Diversification and generalized tracking errors for correlated non‐normal returns
研究了当基准资产收益非正态时,从基准中选取子集构建的投资组合的相对收益分布,发现随着子集规模增大,广义跟踪误差会变小,且分布近似对称并集中于原点。
The probability distribution for the relative return of a portfolio constructed from a subset n of the assets from a benchmark, consisting of N assets whose returns are multivariate normal, is completely characterized by its tracking error. However, if the benchmark asset returns are not multivariate normal then higher moments of the probability distribution for the portfolio's relative return are not related to its tracking error.
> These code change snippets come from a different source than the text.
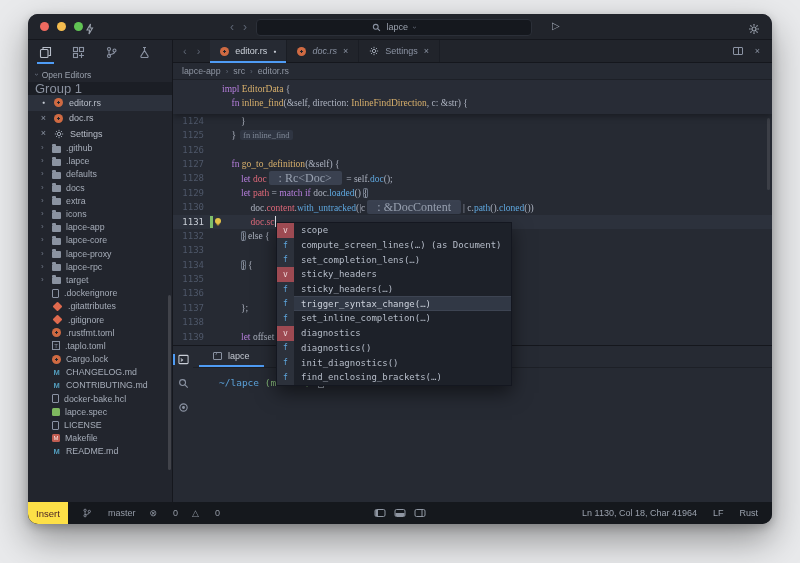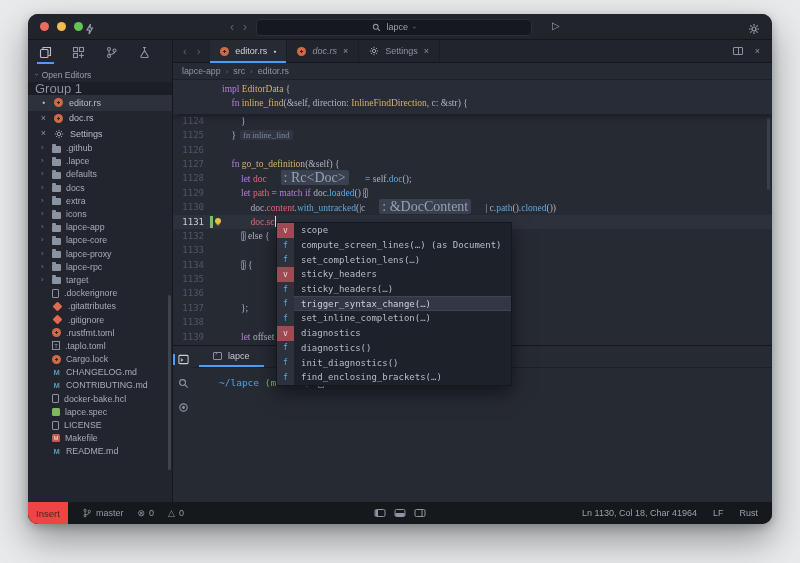--- a/index.html
+++ b/index.html
@@ -85,21 +85,21 @@
   .cl.current .gut { color:#c8cdd6; }
   .gmark { width:13px; flex:none; position:relative; }
   .gitbar { position:absolute; left:1px; top:1px; bottom:1px; width:2.5px; background:#7fbf6b; }
   .bulb { position:absolute; left:5.5px; top:3.5px; width:6px; height:6px; border-radius:50%; background:#e3c048; box-shadow:0 3px 0 -1.5px #b29135; }
   .ccontent { flex:1; color:#adb3c0;font-family:Liberation Serif, serif; }
   .sg-txt { color:#adb3c0; }
   .sg-kw { color:#b57edc; }
   .sg-ty { color:#d8b06c; }
   .sg-fn { color:#5fa8e0; }
   .sg-fld { color:#e0697a; }
-  .sg-inlay { background:#3a4150; color:#98a1b0; border-radius:2px; padding:0 3px; margin:0 14px; font-size:14px; }
+  .sg-inlay { background:#3a4150; color:#98a1b0; border-radius:2px; padding:0 10px; margin:0 2px; font-size:12px; }
   .sg-box { box-shadow:inset 0 0 0 1px #6b7484; border-radius:2px; }
   .sg-ghost { background:#2f3542; color:#7e8796; margin-left:4px; padding:0 3px; border-radius:2px; font-size:8.5px; }
   .caret { display:inline-block; width:1.5px; height:11px; background:#e0e3e8; vertical-align:text-bottom; }
   .ed-scroll { position:absolute; right:2px; top:38px; width:3px; height:72px; background:rgba(255,255,255,.10); border-radius:2px; }
 
   
   .completion { position:absolute; left:248px; top:208px; width:236px; background:#1d2129; border:1px solid #141720;
     box-shadow:0 7px 18px rgba(0,0,0,.5); z-index:40; font-family:"DejaVu Sans Mono",monospace; font-size:9px; }
   .citem { display:flex; align-items:stretch; height:14.7px; }
   .ckind { width:17px; flex:none; background:#2c313b; color:#5fa8e0; display:flex; align-items:center; justify-content:center; font-size:8px; }
@@ -120,23 +120,23 @@
   .term-glyph { width:9px; height:8px; border:1px solid #8b93a3; border-radius:1px; position:relative; }
   .term-glyph::before { content:'›'; position:absolute; left:1px; top:-2.5px; font-size:7px; color:#8b93a3; }
   .term-body { flex:1; padding:9px 0 0 26px; font-family:"DejaVu Sans Mono",monospace; font-size:9.5px; color:#adb3c0; }
   .t-path { color:#5aa0d8; }
   .t-branch { color:#84b878; }
   .term-caret { display:inline-block; width:6px; height:11px; border:1px solid #98a0ad; margin-left:7px; vertical-align:text-bottom; }
 
   
   .statusbar { position:absolute; left:0; right:0; bottom:0; height:22px; background:#15181d; border-radius:0 0 10px 10px;
     display:flex; align-items:center; font-size:9px; color:#959ca8; }
-  .mode { width:40px; height:22px; flex:none; background:#ef4444; color:#4b2326; display:flex; align-items:center; justify-content:center;
+  .mode { width:40px; height:22px; flex:none; background:#fde047; color:#4b2326; display:flex; align-items:center; justify-content:center;
     font-size:9.5px; border-radius:0 0 0 10px; }
-  .sb-item { display:flex; align-items:center; gap:4px; margin-left:14px; }
+  .sb-item { display:flex; align-items:center; gap:16px; margin-left:14px; }
   .sb-item svg { width:10px; height:10px; }
   .sb-glyph { font-size:9px; color:#8f96a2; }
   .sb-center { position:absolute; left:50%; transform:translateX(-50%); display:flex; gap:9px; align-items:center; }
   .pi { width:11px; height:8px; border:1px solid #8f96a2; border-radius:2px; }
   .pi-left  { background:linear-gradient(90deg,#8f96a2 0 3px,transparent 3px); }
   .pi-bottom{ background:linear-gradient(0deg,#8f96a2 0 3px,transparent 3px); }
   .pi-right { position:relative; }
   .pi-right::after { content:''; position:absolute; right:2.5px; top:0; bottom:0; width:1px; background:#8f96a2; }
   .sb-right { margin-left:auto; display:flex; gap:16px; margin-right:14px; color:#9aa1ad; }
 </style>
We discuss the convergence of generalized tracking error measures as the size of the subset of benchmark assets increases. Assuming that the joint probability distribution for the returns of the assets is symmetric under their permutations we show that increasing n makes these generalized tracking errors small (even though n « N). For n » 1 the probability distribution for the portfolio's relative return is approximately symmetric and strongly peaked about the origin. The results of this paper generalize the conclusions of Dynkin et al (Dynkin L, Hyman J and Konstantinovsky V 2002 Sufficient Diversification in Credit Portfolios (Lehman Brothers Fixed Income Research)) to more general underlying asset distributions.